Mention the words ‘bank card fraud’ and chances are one conjures up images of distressed customers discovering unauthorized purchases or ATM cash withdrawals on their cards, wondering how it happened and whether the issuing bank or financial services provider will refund the lost amounts.
Card skimming or cloning is one of the most prevalent forms of credit card fraud in South Africa, with counterfeit card fraud (attributable to card skimming and other methods of counterfeiting) accounting for the majority of both debit and credit card fraud reported by the banking industry in 2010/11. This is according to a report by the South African Banking Risk Information Centre.

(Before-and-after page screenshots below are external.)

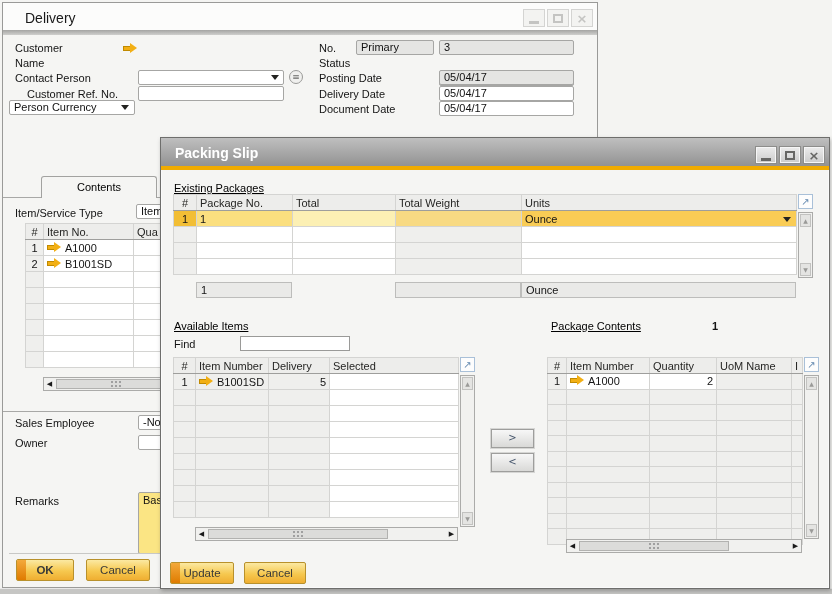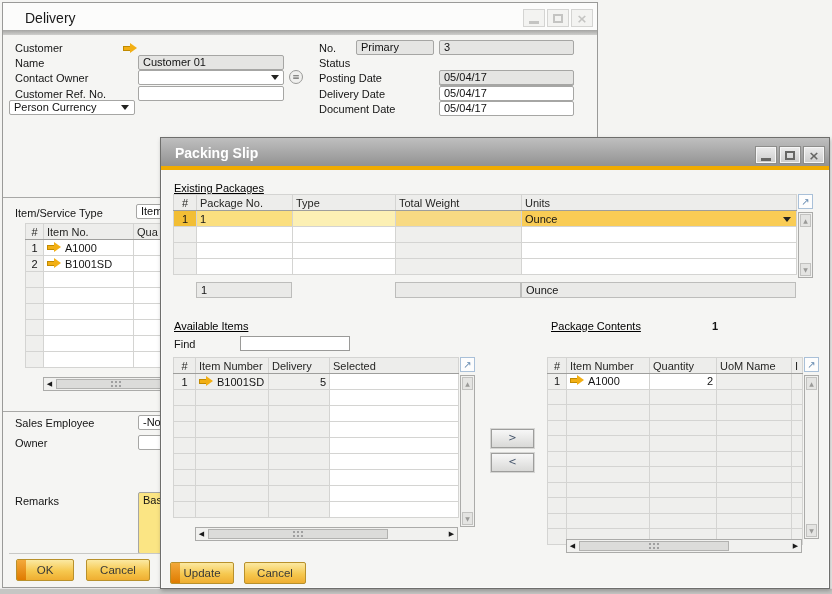--- a/index.html
+++ b/index.html
@@ -109,7 +109,6 @@
       </span>
 
     <span class="lbl" style="left:12px;top:54px;">Name</span>
-    <div class="box gray" style="left:135px;top:52px;width:146px;">Customer 01</div>
 
     <span class="lbl" style="left:12px;top:69px;">Contact Owner</span>
     <div class="box" style="left:135px;top:67px;width:146px;"></div>

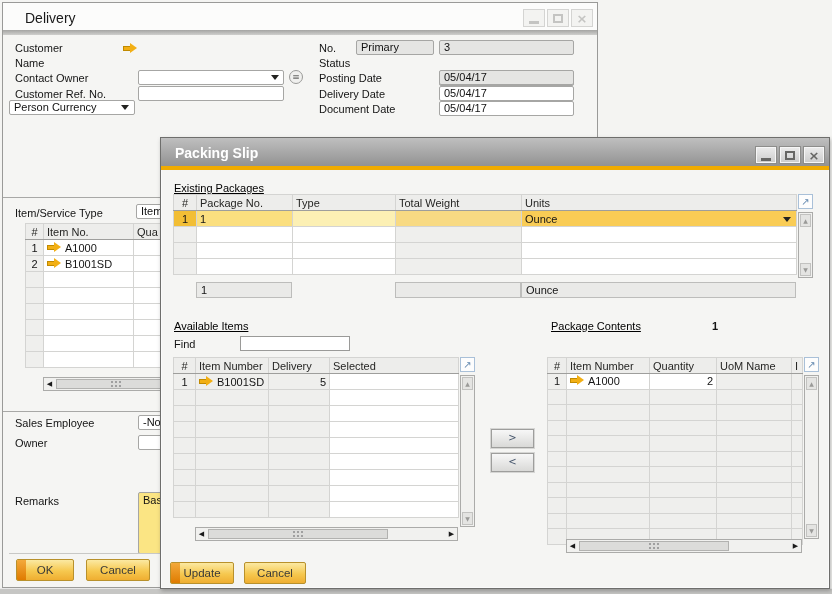--- a/index.html
+++ b/index.html
@@ -110,7 +110,7 @@
 
     <span class="lbl" style="left:12px;top:54px;">Name</span>
 
-    <span class="lbl" style="left:12px;top:69px;">Contact Owner</span>
+    <span class="lbl" style="left:12px;top:69px;">Contact Person</span>
     <div class="box" style="left:135px;top:67px;width:146px;"></div>
     <span class="dd-arrow" style="left:268px;top:72px;"></span>
     <span class="circle-icon" style="left:286px;top:67px;">≡</span>

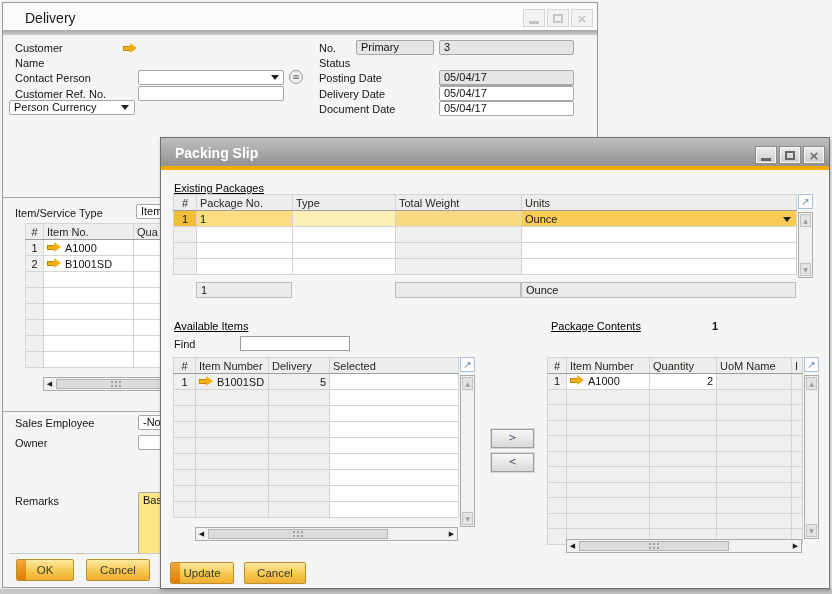--- a/index.html
+++ b/index.html
@@ -115,7 +115,7 @@
     <span class="dd-arrow" style="left:268px;top:72px;"></span>
     <span class="circle-icon" style="left:286px;top:67px;">≡</span>
 
-    <span class="lbl" style="left:12px;top:85px;">Customer Ref. No.</span>
+    <span class="lbl" style="left:24px;top:85px;">Customer Ref. No.</span>
     <div class="box" style="left:135px;top:83px;width:146px;"></div>
 
     <div class="box" style="left:6px;top:97px;width:126px;">Person Currency</div>

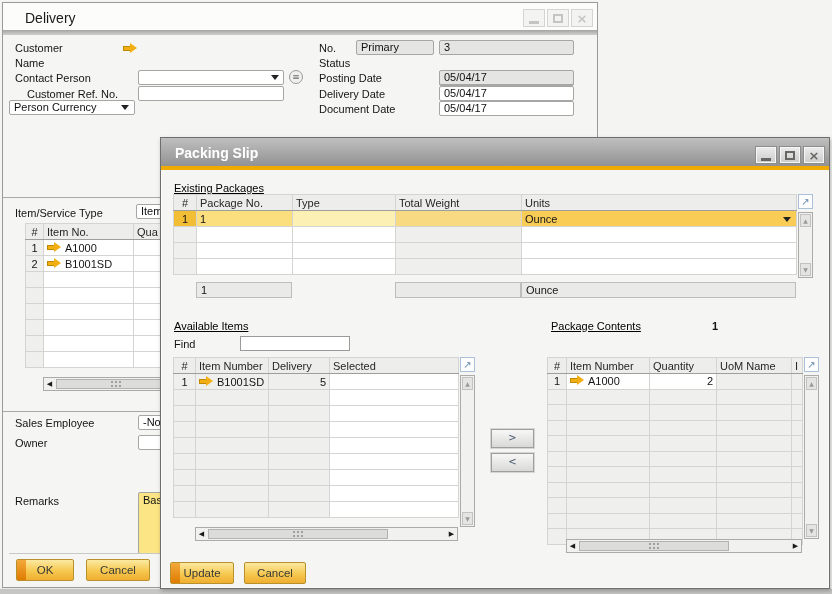--- a/index.html
+++ b/index.html
@@ -137,6 +137,7 @@
     <span class="lbl" style="left:316px;top:100px;">Document Date</span>
     <div class="box" style="left:436px;top:98px;width:135px;">05/04/17</div>
 
+    <div class="tab" style="left:38px;top:173px;width:116px;">Contents</div>
     <div class="tab" style="left:157px;top:173px;width:40px;"></div>
     <div class="hline" style="left:0;top:194px;width:594px;"></div>
 

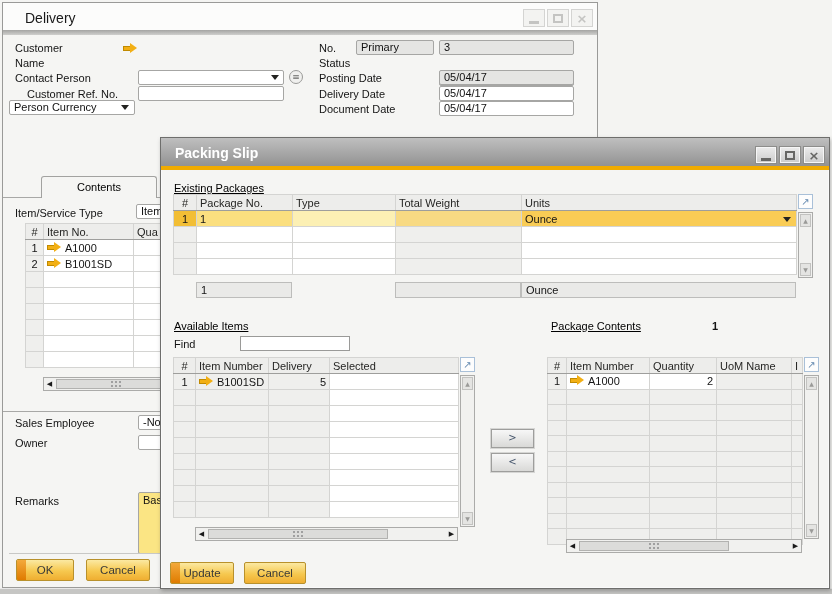--- a/index.html
+++ b/index.html
@@ -255,7 +255,7 @@
           <tr>
         <th class="ctr">#</th>
         <th>Package No.</th>
-        <th>Type</th>
+        <th>Total</th>
         <th>Total Weight</th>
         <th>Units</th>
       </tr>

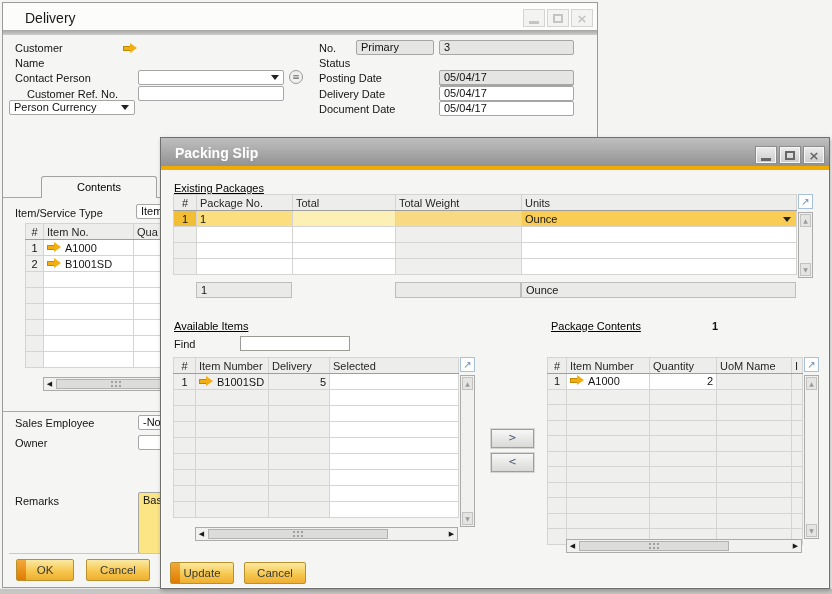--- a/index.html
+++ b/index.html
@@ -220,7 +220,7 @@
 
     <div class="hline" style="left:6px;top:550px;width:582px;border-top-color:#C8C8C6;"></div>
 
-    <div class="gold-btn" style="left:13px;top:556px;width:58px;"><span class="marker"></span><span>OK</span></div>
+    <div class="gold-btn" style="left:13px;top:556px;width:58px;font-weight:bold;"><span class="marker"></span><span>OK</span></div>
     <div class="gold-btn" style="left:83px;top:556px;width:64px;"><span>Cancel</span></div>
   </div>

Skimming or cloning occurs when the magnetic strip at the back of a genuine credit/cheque/debit card is copied and placed on a duplicate card. It is this duplicate card that is then used by criminals to make purchases and withdraw money from ATMs.
Small businesses are impacted by bank card cloning in two ways.
Firstly, it is possible that the business’ employees may orchestrate a card cloning scheme, using card skimming devices when unsuspecting customers use their bank cards on the business’ card payment machines.
Secondly, a cloned bank card may be used by criminals for transactions with an innocent small business that is not party to the card fraud. Where the small business is the source of the fraud, the consequences could include penalties payable to the card issuing institution, termination of the business’ contract to accept cards for payments, and reputational damage resulting in customers avoiding the business. Where the small business unknowingly processes transactions involving the cloned card, the transactions may be reversed by the bank. The small business could, therefore, lose out, as it has effectively not received payment for goods or services that have been provided.
Small business owners can reduce the risk of getting caught up in card cloning by:
• Thoroughly screening their employees to ensure they do not have criminal backgrounds and are trustworthy.
• Observing whether employees are in possession of hand-held card skimming devices. For small business owners who have an ATM on-site, the ATM should be regularly inspected to ensure no card skimming devices have been installed. This also applies to ATMs if the small business owner has one on-site. Images of card skimming devices can be found on the SABRIC website ( SABRIC) so that small business owners know what to look out for.
• Taking note of the South African Banking Risk Information Centre’s observation in its 2010/11 report on card fraud, that Gauteng, KwaZulu-Natal and the Western Cape are the provinces with the highest frequency of card fraud in South Africa, and also account for the highest number of skimming devices recovered. Small business owners operating in these provinces therefore need to be particularly careful.